I was wondering if anyone has noticed the fire hydrants that were put on the side of the road almost right to the reservoir. from what i understand the county is suppose maintain year round access to fire hydrants so shouldn't the have to plow the road almost clear to the reservoir to maintain access to those fire hydrants?


----------



## mjschijf (Oct 1, 2007)

spencer_larsen said:


> I was wondering if anyone has noticed the fire hydrants that were put on the side of the road almost right to the reservoir. from what i understand the county is suppose maintain year round access to fire hydrants so shouldn't the have to plow the road almost clear to the reservoir to maintain access to those fire hydrants?

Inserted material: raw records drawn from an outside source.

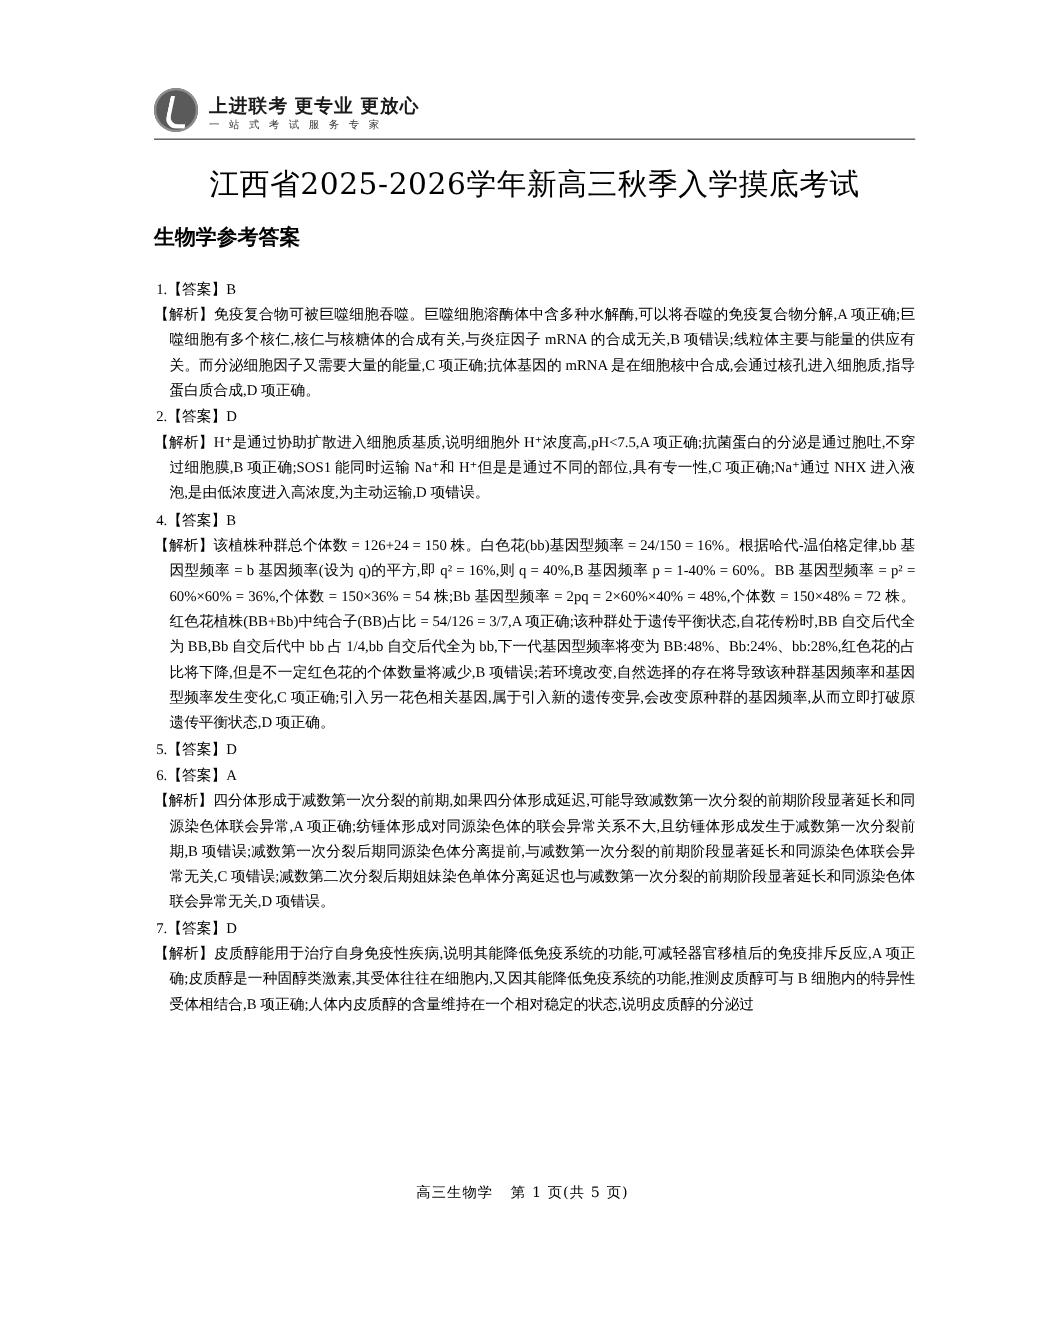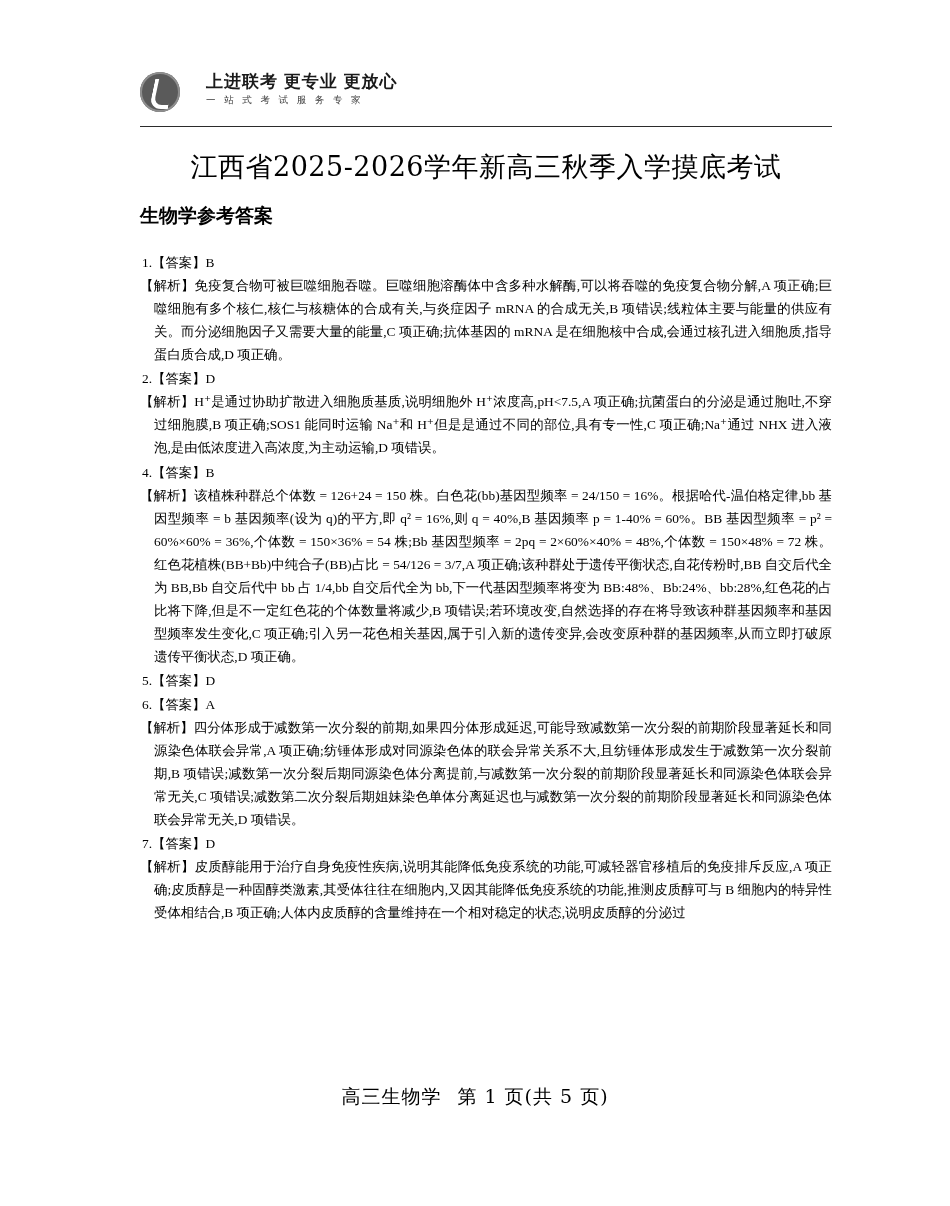--- a/index.html
+++ b/index.html
@@ -22,22 +22,22 @@
     box-sizing: border-box;
     padding: 0 118px 0 140px;
   }
   
   .header {
     padding-top: 72px;
     position: relative;
   }
   .logo-row {
     display: flex;
-    align-items: flex-start;
-    gap: 26px;
+    align-items: flex-end;
+    gap: 10px;
     height: 48px;
   }
   .logo-mark {
     width: 40px;
     height: 40px;
     border-radius: 50%;
     background: #5a5a5a;
     position: relative;
     flex: 0 0 auto;
     box-shadow: inset 0 0 0 2px #8e8e8e;
@@ -116,23 +116,23 @@
     padding-left: 14px;
   }
   .exp-line .first {
     margin-left: -14px;
   }
   
   .footer {
     position: absolute;
     left: 0;
     right: 0;
-    bottom: 96px;
+    bottom: 113px;
     text-align: center;
-    font-size: 19px;
+    font-size: 13px;
     letter-spacing: 1px;
     font-family: "DejaVu Serif", "Liberation Serif", serif;
   }
   .footer .pg {
     margin-left: 16px;
   }
 </style>
 </head>
 <body>
 

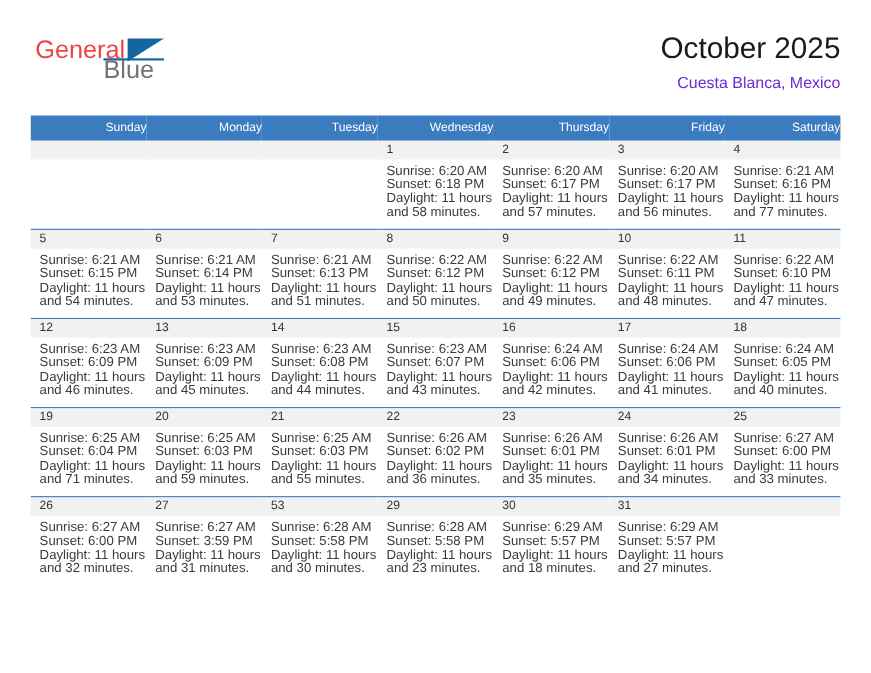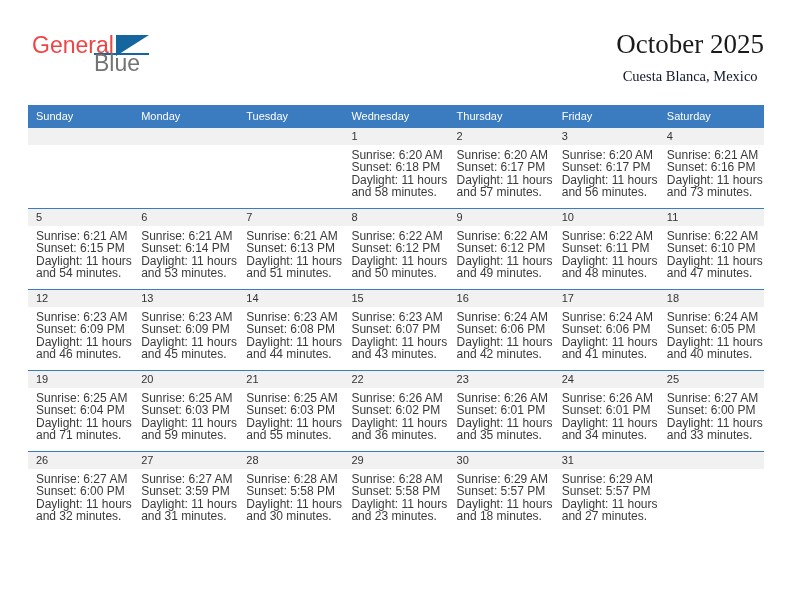--- a/index.html
+++ b/index.html
@@ -73,33 +73,32 @@
     top: 21px;
     width: 55px;
     height: 2px;
     background: #15659e;
   }
 
   .title-block {
     position: absolute;
     right: 0;
     top: 0;
-    text-align: center;
-    font-family: Liberation Serif, serif;
+    text-align: right;
   }
   .month-title {
     font-size: 27px;
     color: #1a1a1a;
     font-weight: 400;
     line-height: 32px;
     white-space: nowrap;
   }
   .location-sub {
     font-size: 14.5px;
-    color: #0f172a;
+    color: #6d28d9;
     font-weight: 400;
     line-height: 20px;
     margin-top: 6px;
     white-space: nowrap;
   }
 
   
   .calendar {
     position: absolute;
     left: 28px;
@@ -107,21 +106,21 @@
     width: 736px;
     border-collapse: collapse;
     table-layout: fixed;
   }
 
   .calendar th {
     background: #3b7bbf;
     color: #ffffff;
     font-size: 11px;
     font-weight: 400;
-    text-align: left;
+    text-align: right;
     padding: 5px 0 5px 8px;
     height: 11px;
     line-height: 13px;
     border: none;
     margin-top: 11px;
   }
 
   .calendar td {
     width: 105.14px;
     height: 80px;
@@ -227,21 +226,21 @@
               <div>Daylight: 11 hours</div>
               <div>and 56 minutes.</div>
             </div>
           </td>
           <td>
             <div class="daynum-strip">4</div>
             <div class="cell-body">
               <div>Sunrise: 6:21 AM</div>
               <div>Sunset: 6:16 PM</div>
               <div>Daylight: 11 hours</div>
-              <div>and 73 minutes.</div>
+              <div>and 77 minutes.</div>
             </div>
           </td>
         </tr>
         <tr class="week-row">
           <td>
             <div class="daynum-strip">5</div>
             <div class="cell-body">
               <div>Sunrise: 6:21 AM</div>
               <div>Sunset: 6:15 PM</div>
               <div>Daylight: 11 hours</div>
@@ -446,21 +445,21 @@
           <td>
             <div class="daynum-strip">27</div>
             <div class="cell-body">
               <div>Sunrise: 6:27 AM</div>
               <div>Sunset: 3:59 PM</div>
               <div>Daylight: 11 hours</div>
               <div>and 31 minutes.</div>
             </div>
           </td>
           <td>
-            <div class="daynum-strip">28</div>
+            <div class="daynum-strip">53</div>
             <div class="cell-body">
               <div>Sunrise: 6:28 AM</div>
               <div>Sunset: 5:58 PM</div>
               <div>Daylight: 11 hours</div>
               <div>and 30 minutes.</div>
             </div>
           </td>
           <td>
             <div class="daynum-strip">29</div>
             <div class="cell-body">

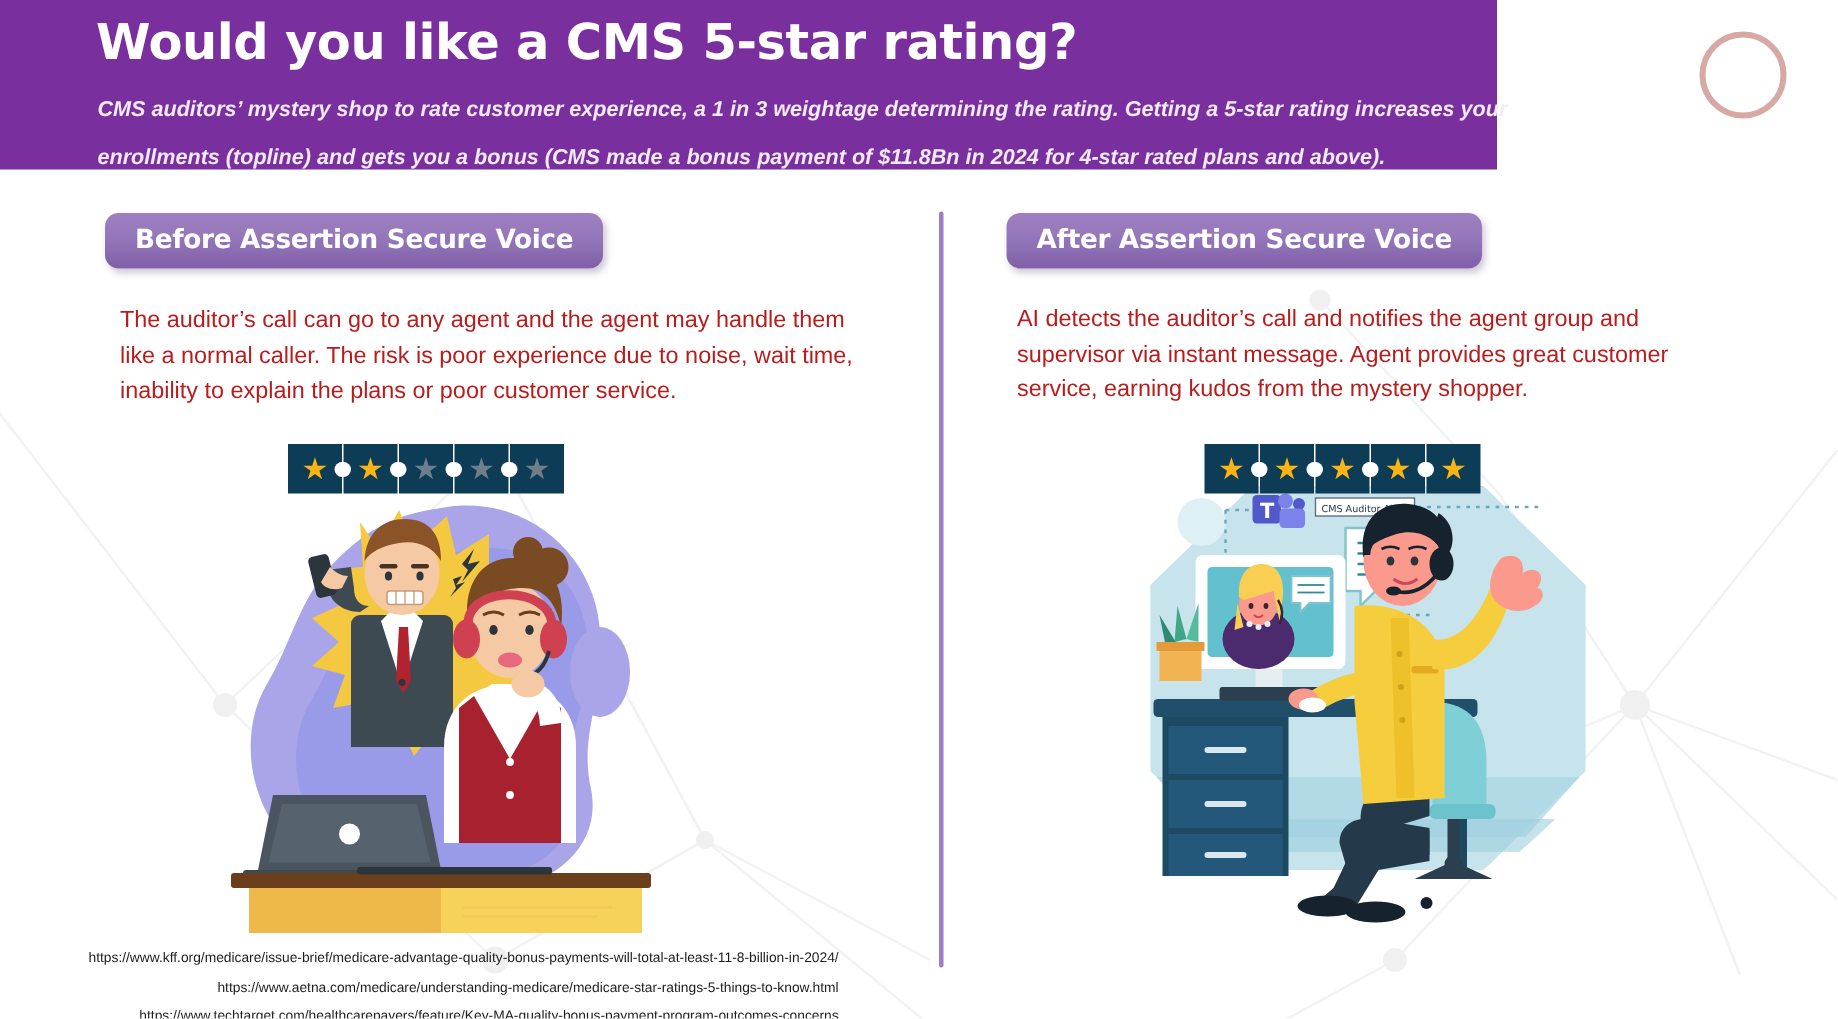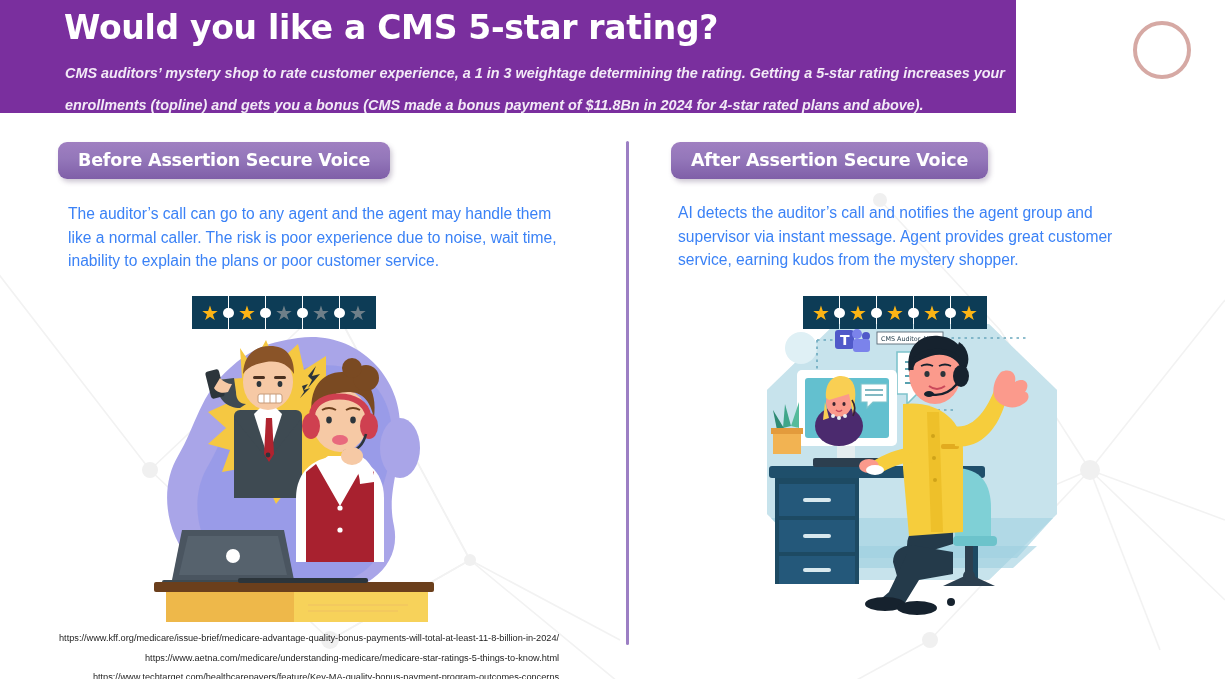--- a/index.html
+++ b/index.html
@@ -14,21 +14,20 @@
   #slide{position:relative;width:1225px;height:679px;overflow:hidden;background:#fff;}
 
   
   .bg-net{position:absolute;inset:0;z-index:0;pointer-events:none;}
 
   
   .header{
     position:absolute;left:0;top:0;width:998px;height:113px;
     background:#7a2f9e;
     z-index:5;
-    padding-left:18px;
   }
   .header-title{
     position:absolute;left:64px;top:8px;
     font-family:"DejaVu Sans", sans-serif;
     font-size:33px;font-weight:700;color:#ffffff;
     letter-spacing:-0.3px;white-space:nowrap;
   }
   .header-sub{
     position:absolute;left:65px;top:57px;width:1000px;
     font-family:"Liberation Sans", sans-serif;
@@ -42,42 +41,42 @@
   }
 
   
   .divider{
     position:absolute;left:626px;top:141px;width:3px;height:504px;
     background:#9c7fc4;border-radius:2px;z-index:3;
   }
 
   
   .panel{position:absolute;top:113px;height:566px;z-index:2;}
-  .panel.left{left:0;width:626px;}
+  .panel.left{left:12px;width:626px;}
   .panel.right{left:629px;width:635px;}
 
   .badge{
     position:absolute;top:29px;
     display:inline-block;
     padding:8px 20px 9px 20px;
     border-radius:9px;
     background:linear-gradient(180deg,#9f7fc1 0%,#9477ba 45%,#7f5fa8 100%);
     color:#ffffff;
     font-family:"DejaVu Sans", sans-serif;
     font-size:17.5px;font-weight:700;
     letter-spacing:-0.2px;white-space:nowrap;
     box-shadow:2px 3px 5px rgba(90,70,110,0.30);
   }
   .panel.left  .badge{left:58px;}
   .panel.right .badge{left:42px;}
 
   .body-text{
     position:absolute;
     font-family:"Liberation Sans", sans-serif;
-    font-size:15.6px;line-height:23.5px;color:#3b82f6;
+    font-size:15.6px;line-height:23.5px;color:#b91c1c;
   }
   .panel.left  .body-text{left:68px;top:89px;width:510px;}
   .panel.right .body-text{left:49px;top:88px;width:485px;}
 
   
   .stars{position:absolute;display:flex;gap:1px;z-index:4;}
   .stars.left-stars{left:192px;top:296px;}
   .stars.right-stars{left:803px;top:296px;}
   .star-tile{
     width:36px;height:33px;background:#0d3c56;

I do vaguely remember seeing those fire hydrants, but sorry, I'm not sure what the answer is to your question. I was pretty sure that they didn't maintain that road up there during the winter, but I could be wrong.


----------



## Poo Pie (Nov 23, 2007)

Great post Mr. Schijf


----------



## Nueces (Jul 22, 2008)

Sounds like a great time and the black fly did the trick. Very scenic pics you posted. Thanks for sharing.


----------



## Christopher30 (Nov 9, 2007)

mjschijf said:


> I do vaguely remember seeing those fire hydrants, but sorry, I'm not sure what the answer is to your question. I was pretty sure that they didn't maintain that road up there during the winter, but I could be wrong.
> 
> 
> spencer_larsen said:
> ...


 They don't maintain it in the winter, the only access is with an atv, snowmobile etc. I've never in all my days of being up there ice fished it, i'll bet it would be great since it's relatively inaccessable....


----------



## nkunz (Sep 25, 2007)

I have never been to Kolob. But, I plan to be in St. George Nov. 10-13 so I hope to make it up there one of those days. If anyone has a suggestion as to where to fish or what to use please give me a pm. I could use all the help I can get. Thanks. Also if anyone is headed that way during that time maybe I could tag along.


----------



## mjschijf (Oct 1, 2007)

nkunz said:


> I have never been to Kolob. But, I plan to be in St. George Nov. 10-13 so I hope to make it up there one of those days. If anyone has a suggestion as to where to fish or what to use please give me a pm. I could use all the help I can get. Thanks. Also if anyone is headed that way during that time maybe I could tag along.


I'm not sure if you read my whole report, but the only thing that worked for me was black Woolly Buggers. I would definitely give them a try. I was fishing them about 4-5 feet below a clear bubble. Just cast it out and reel in very slowly. A guy from shore caught a 22 inch Rainbow on a Flatfish lure, so you might want to bring along one or two of those as well.

As far as where on the lake to fish, I'm not sure if it really matters. I was out in open water in my float tube when I was there, and fish were surfacing all over the place it seemed. Along with that, you might want to bring along some dry flies as well. I have only fished Kolob twice now and got skunked the first time, so I'm probably not the best one to get advice from. I know that Christopher30 has fished there a ton though, so try shooting him a PM or maybe he will see this and take it from here.

Just remember that Kolob is artificial flies and lures only, and you aren't supposed to have any bait in your possession. Let us know how you do if you go out there. Good luck!


----------